Sunday, November 13, 2022

November 8, Tuesday Los Azufres

 

Tuesday, November 8  Los Azufres

Election day back in the States.  We all voted early and now are blissfully disconnected from that.

We have breakfast, load up the van.  That's a little more complicated than most days.  Dave and Patty bought a full length mirror from a street vendor.  Shipping it home turns out to be more complicated than initially thought.  We're taking it with us and will revisit the shipping issue when we get back to Morelia.  


Off to the unknown for all of us.  I made reservations for us at Los Azufres Spa so hopefully all is well.  It looks good on Booking.com.  It's about a 3 hour drive and the scenery is nice.  When we get close, we can see puffs of steam in the distance from the geothermal plants.
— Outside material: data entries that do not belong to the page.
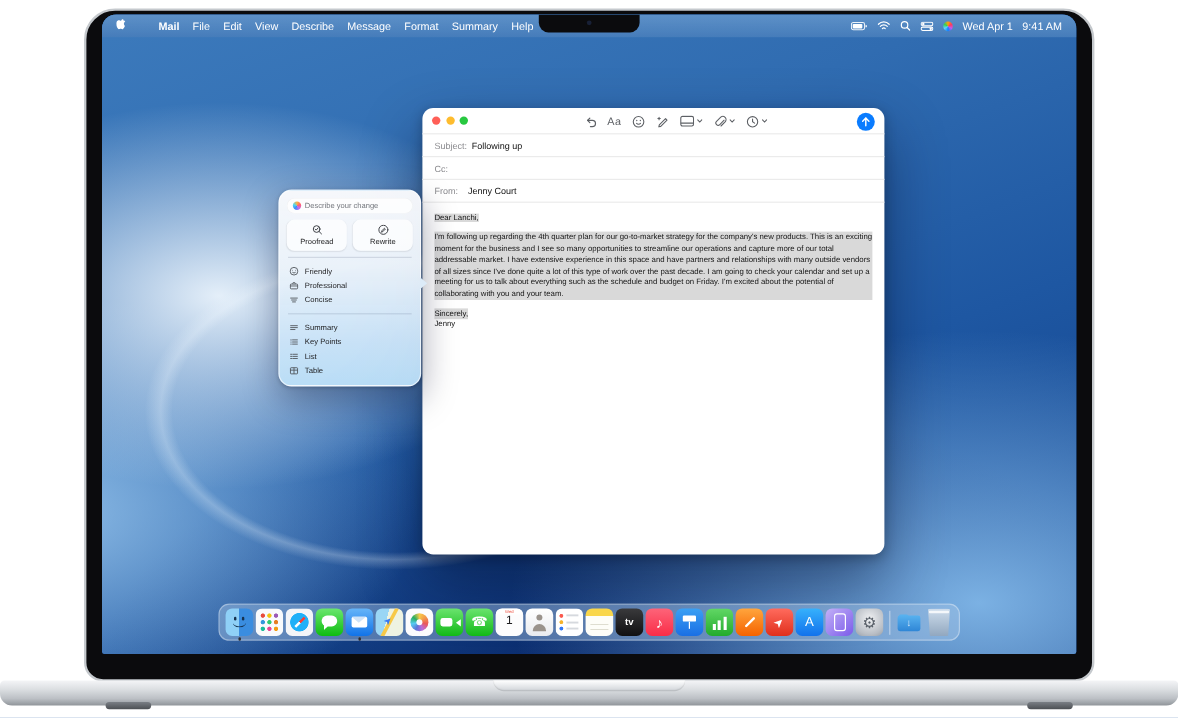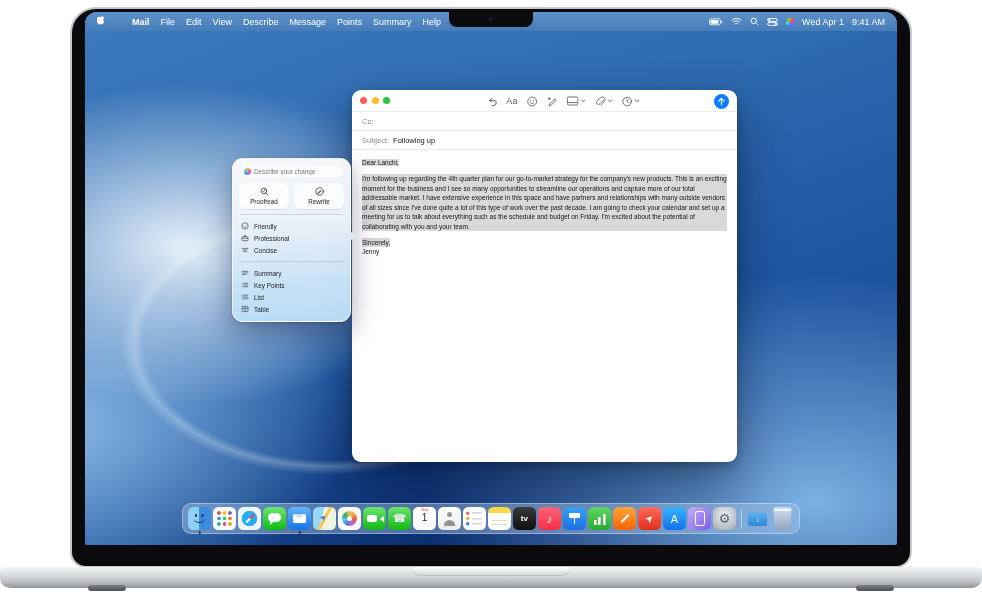--- a/index.html
+++ b/index.html
@@ -241,7 +241,7 @@
       <span class="mb-item">View</span>
       <span class="mb-item">Describe</span>
       <span class="mb-item">Message</span>
-      <span class="mb-item">Points</span>
+      <span class="mb-item">Format</span>
       <span class="mb-item">Summary</span>
       <span class="mb-item">Help</span>
     </div>

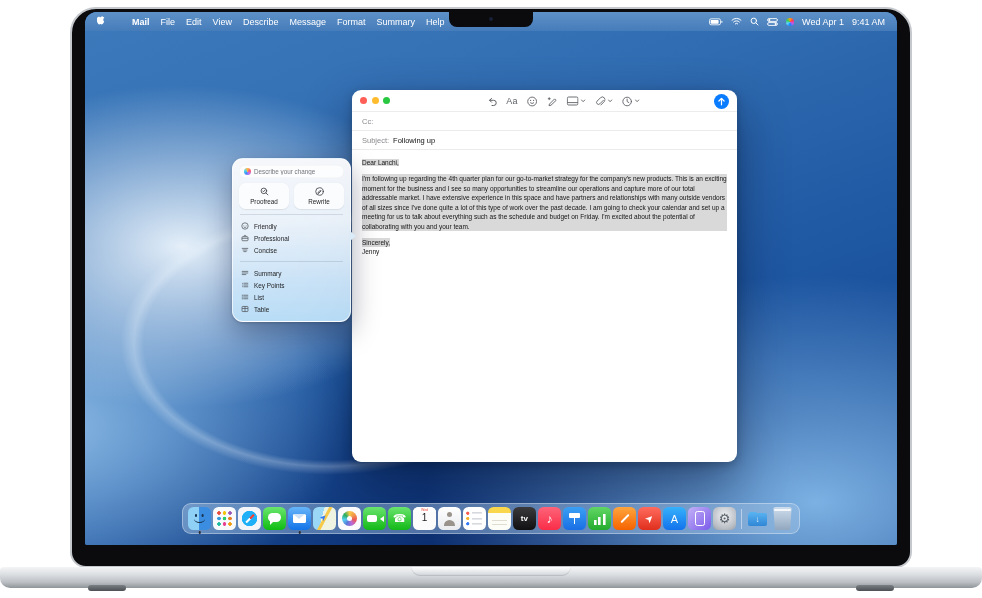--- a/index.html
+++ b/index.html
@@ -349,11 +349,11 @@
     </div>
 
     <div class="field">
-      <span class="flabel">Cc:</span>
-    </div>
-    <div class="field">
       <span class="flabel wide">Subject:</span>
       <span>Following up</span>
+    </div>
+    <div class="field">
+      <span class="flabel">Cc:</span>
     </div>
 
     <div class="msg-body">

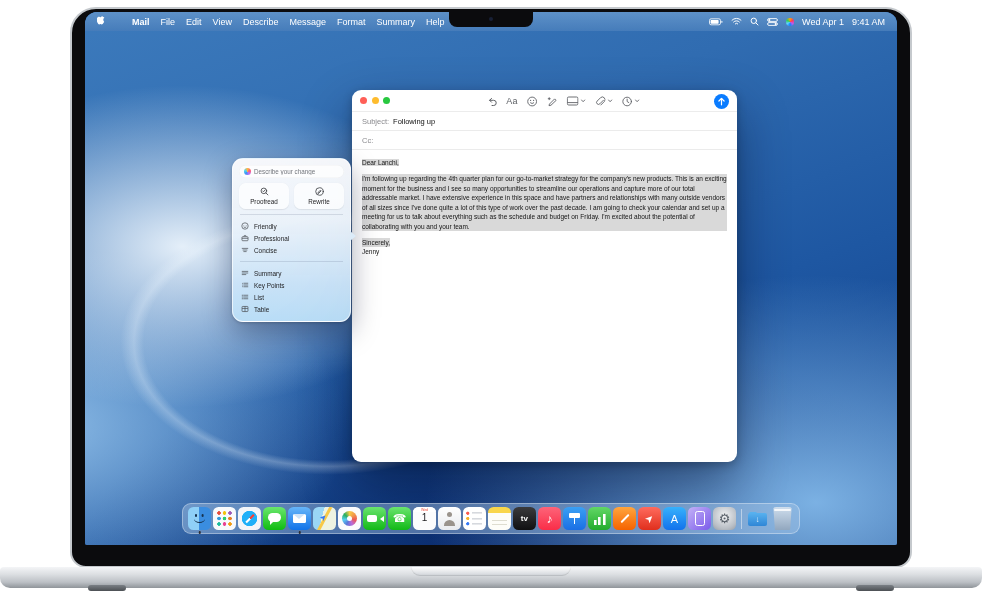--- a/index.html
+++ b/index.html
@@ -355,6 +355,10 @@
     <div class="field">
       <span class="flabel">Cc:</span>
     </div>
+    <div class="field">
+      <span class="flabel wide">From:</span>
+      <span>Jenny Court</span>
+    </div>
 
     <div class="msg-body">
       <span class="hl">Dear Lanchi,</span>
We come to a really pretty little lake, looks like a nice hotel area.  Oh, but GPS says we're not to our place yet.  We continue on past the pretty lake.  GPS says we've arrived but there is a chain link fence gate, a gravel parking area, a big earth mover carting around mud a couple small little buildings and a green pond.  This can't possibly be where I made reservations.  This is like those commercials of bad booking experiences.  Everyone gets out and walks down to the pond while I try to figure things out.  They are all pretty quiet and have concerned faces.  They find the reservation that I made but they aren't really ready for us.  Their records show that Booking hasn't charged my account.  They try to call Booking on the phone that is attached to a pole outside one of the little buildings.  I tell them that we won't be staying and that we won't be paying either.  I tell everyone that we're not staying and we're going back to that pretty little lake.  Everyone looks very relieved.  Luckily, it isn't the weekend or high season so I feel quite confident that there will be space for us back at the lake.  There is! And, it's about half the cost of the green mud pond place.  I wish I had taken a picture of it but I was too anxious to just get away from it to think about a picture.  

Where we landed certainly wasn't luxury but it sure looked good after the other place!  We got rooms with lake views, had a good lunch of fresh lake trout.  The restaurant closed at 3:30 so we ordered quesadillas to go to have for dinner.  The little store also closed at 3:30 so we got some snacks and drinks to have with dinner.  

Patty went in one of the thermal pools while the rest of us went on a walk to  explore the area.  We were hoping to walk around the lake but the path petered out.  Walk the other way around and see how far we can go.  Hmmm.  Not very far but it is pretty.  We a path up to what looks like some small water falls.  Off we go.  It takes us up to some more thermal pools.  And a merry-go-round.  Fun to see Wynne and Dean go back to being kids.  Each pool is a little warmer as you get towards the source.  People are all in the warmest one.  








We had a picnic dinner with our quesadillas in a nice picnic shelter.  Dave was able to open the beer without an opener on the side of the big grill.   They didn't give us all cheese quesadillas like we asked for, but instead all beef ones.  Bleah!  Still had enough food for the non-beef eaters.  The resident dog enjoyed some quesadillas when we were done.  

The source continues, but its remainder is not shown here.